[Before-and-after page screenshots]
■ ■ ■

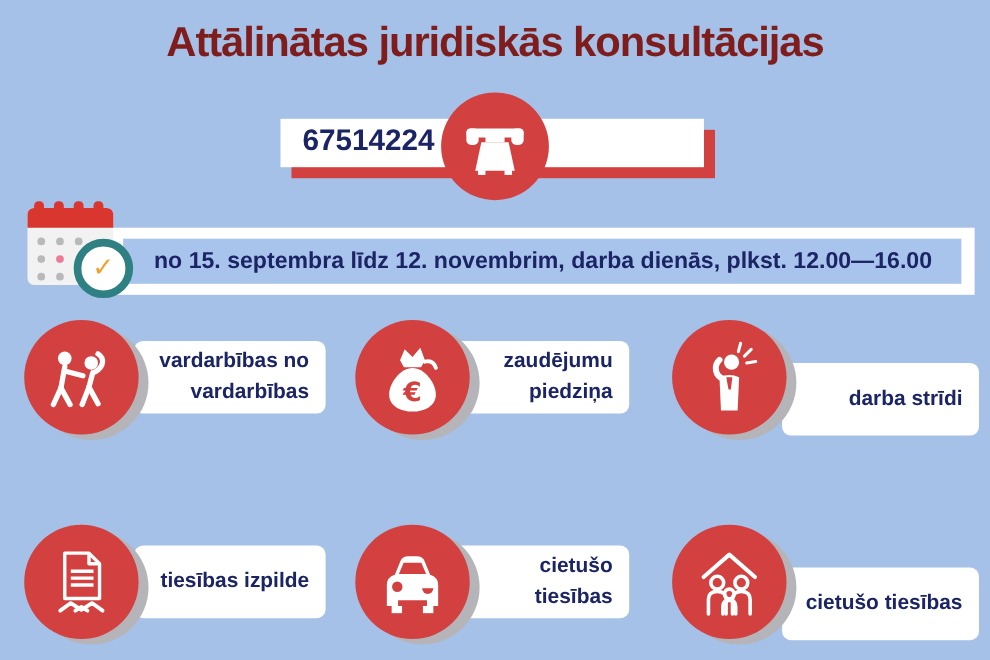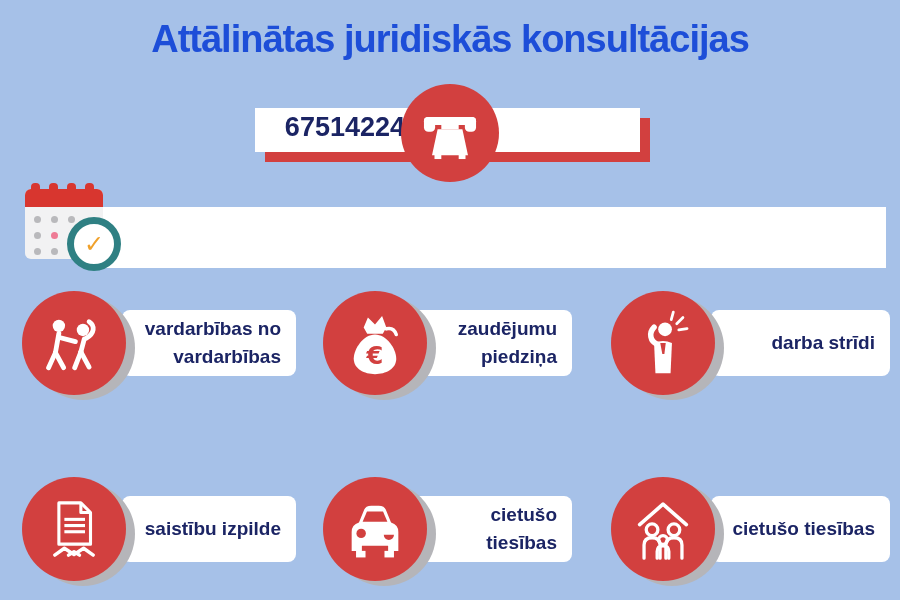--- a/index.html
+++ b/index.html
@@ -12,7 +12,7 @@
   
   .title{
     position:absolute;left:0;top:18px;width:900px;text-align:center;
-    font-size:38px;font-weight:700;letter-spacing:-1px;color:#1d4ed8;
+    font-size:38px;font-weight:700;letter-spacing:-1px;color:#7f1d1d;
   }
   
   .phone-shadow{position:absolute;left:265px;top:118px;width:385px;height:44px;background:#d2403f;}

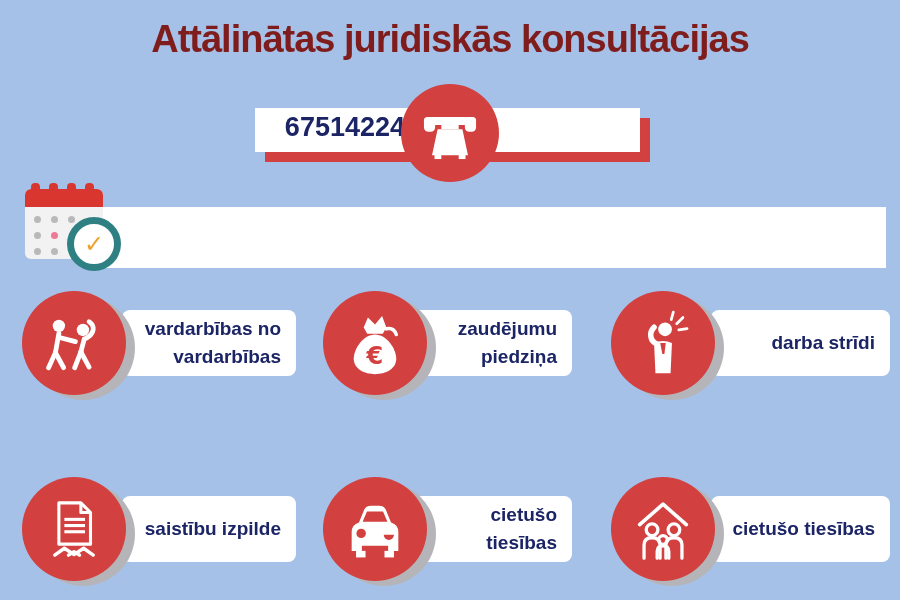--- a/index.html
+++ b/index.html
@@ -18,7 +18,7 @@
   .phone-shadow{position:absolute;left:265px;top:118px;width:385px;height:44px;background:#d2403f;}
   .phone-band{position:absolute;left:255px;top:108px;width:385px;height:44px;background:#ffffff;}
   .phone-num{
-    position:absolute;top:112px;width:140px;text-align:right;
+    position:absolute;top:112px;width:140px;text-align:center;
     font-size:27px;font-weight:700;color:#1b2464;
   }
   .phone-num.left{left:265px;}

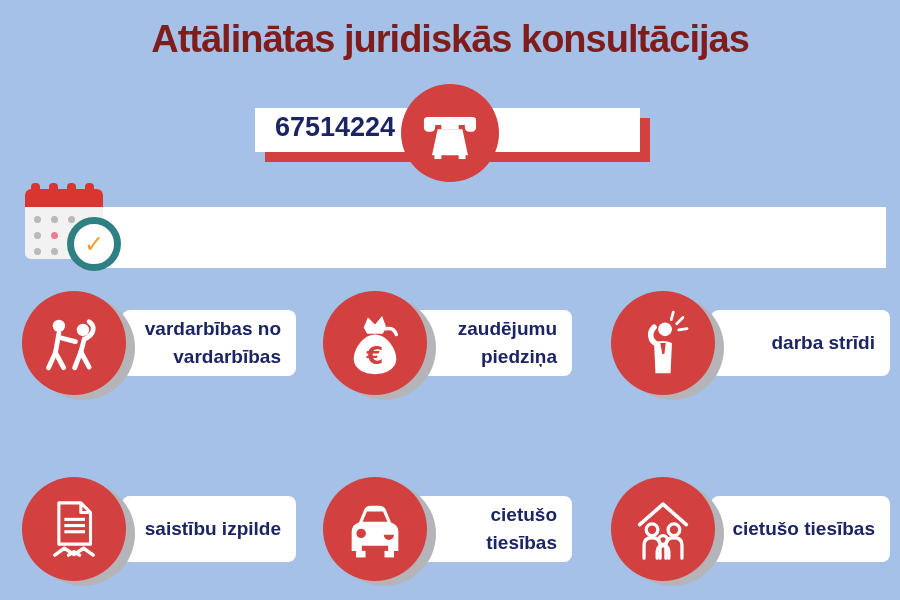--- a/index.html
+++ b/index.html
@@ -110,6 +110,7 @@
   </div>
 
   <div class="sched-band"></div>
+  <div class="sched-inner">no 15. septembra līdz 12. novembrim, darba dienās, plkst. 12.00—16.00</div>
 
   <div class="row1 c1">
     <div class="svc-label">vardarbības no vardarbības</div>

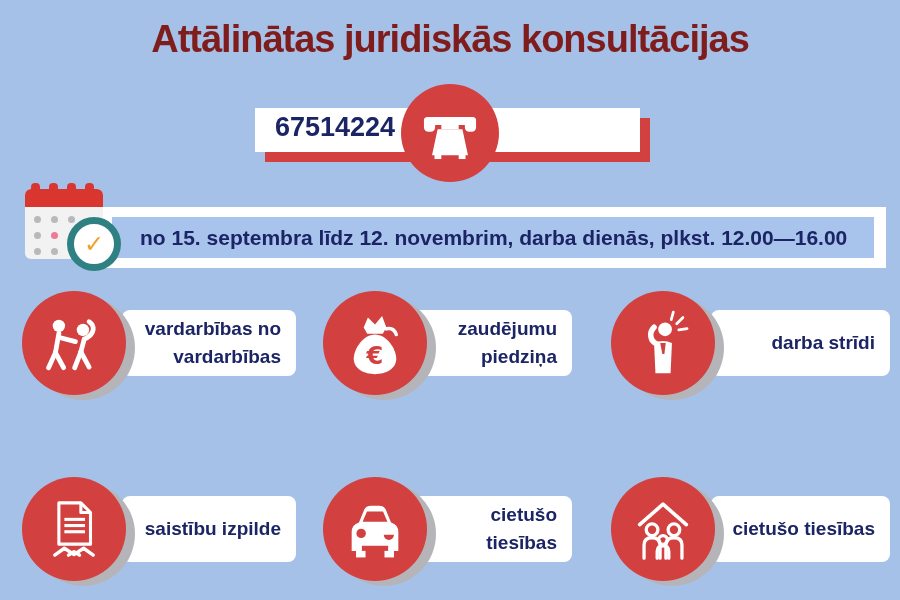--- a/index.html
+++ b/index.html
@@ -63,7 +63,7 @@
   .row2 .svc-circle{top:477px;} .row2 .svc-label{top:496px;}
   .c1 .svc-circle{left:22px;}  .c1 .svc-label{left:122px;width:174px;}
   .c2 .svc-circle{left:323px;} .c2 .svc-label{left:407px;width:165px;}
-  .c3 .svc-circle{left:611px;} .c3 .svc-label{left:711px;width:179px;}
+  .c3 .svc-circle{left:611px;} .c3 .svc-label{left:711px;width:179px;margin-top:20px;}
   svg{display:block;}
 </style>
 </head>

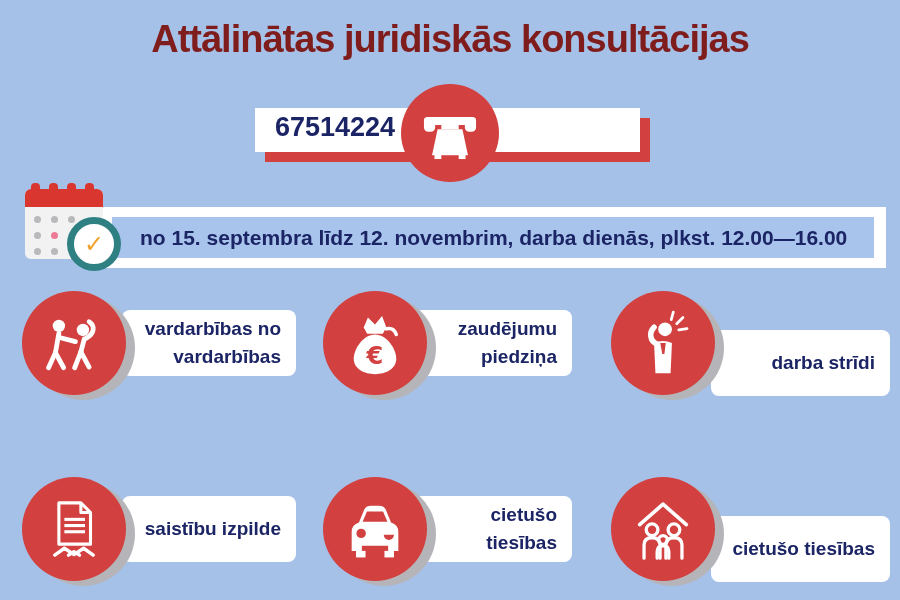--- a/index.html
+++ b/index.html
@@ -168,7 +168,7 @@
   </div>
 
   <div class="row2 c1">
-    <div class="svc-label">saistību izpilde</div>
+    <div class="svc-label">tiesības izpilde</div>
     <div class="svc-circle">
       <span>
         <svg width="66" height="66" viewBox="0 0 96 96">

■ ■ ■

PROBLEM STATEMENT
Check each line above for the string "align" and copy every line that has it.

YOUR RESPONSE
     position:absolute;left:0;top:18px;width:900px;text-align:center;
-    position:absolute;top:112px;width:140px;text-align:right;
+    position:absolute;top:112px;width:140px;text-align:center;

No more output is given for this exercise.